EXERCISE:
Whenever a line of the material contains the string "center", it should be copied.

%%

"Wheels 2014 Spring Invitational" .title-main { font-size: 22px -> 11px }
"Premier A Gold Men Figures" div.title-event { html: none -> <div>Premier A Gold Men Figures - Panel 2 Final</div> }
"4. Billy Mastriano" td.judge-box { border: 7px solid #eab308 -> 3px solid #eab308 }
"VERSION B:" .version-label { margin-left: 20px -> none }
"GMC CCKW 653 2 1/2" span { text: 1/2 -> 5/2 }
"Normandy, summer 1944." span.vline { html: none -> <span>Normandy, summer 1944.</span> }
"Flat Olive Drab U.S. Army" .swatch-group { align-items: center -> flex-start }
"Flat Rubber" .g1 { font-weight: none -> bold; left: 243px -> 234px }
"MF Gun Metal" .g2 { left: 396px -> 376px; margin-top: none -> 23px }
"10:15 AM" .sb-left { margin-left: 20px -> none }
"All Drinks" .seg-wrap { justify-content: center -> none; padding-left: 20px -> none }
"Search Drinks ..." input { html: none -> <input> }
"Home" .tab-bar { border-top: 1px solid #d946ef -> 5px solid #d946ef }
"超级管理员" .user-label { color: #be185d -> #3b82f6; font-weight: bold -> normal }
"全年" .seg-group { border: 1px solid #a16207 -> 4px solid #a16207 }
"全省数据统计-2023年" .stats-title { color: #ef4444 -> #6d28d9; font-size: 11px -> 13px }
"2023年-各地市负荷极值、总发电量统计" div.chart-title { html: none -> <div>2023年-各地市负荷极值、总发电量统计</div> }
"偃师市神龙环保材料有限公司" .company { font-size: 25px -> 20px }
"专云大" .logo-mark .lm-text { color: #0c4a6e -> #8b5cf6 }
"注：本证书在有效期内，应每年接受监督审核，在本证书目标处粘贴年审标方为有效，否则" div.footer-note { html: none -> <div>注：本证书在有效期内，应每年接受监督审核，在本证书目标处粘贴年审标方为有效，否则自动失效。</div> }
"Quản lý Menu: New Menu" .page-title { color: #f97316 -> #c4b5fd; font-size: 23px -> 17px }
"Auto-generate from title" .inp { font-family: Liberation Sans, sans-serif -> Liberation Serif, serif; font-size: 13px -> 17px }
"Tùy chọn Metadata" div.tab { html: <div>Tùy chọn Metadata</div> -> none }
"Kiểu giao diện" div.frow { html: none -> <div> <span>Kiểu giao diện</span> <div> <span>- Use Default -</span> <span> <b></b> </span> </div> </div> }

%%

OUTPUT FOR THIS TASK:
"Flat Olive Drab U.S. Army" .swatch-group { align-items: center -> flex-start }
"All Drinks" .seg-wrap { justify-content: center -> none; padding-left: 20px -> none }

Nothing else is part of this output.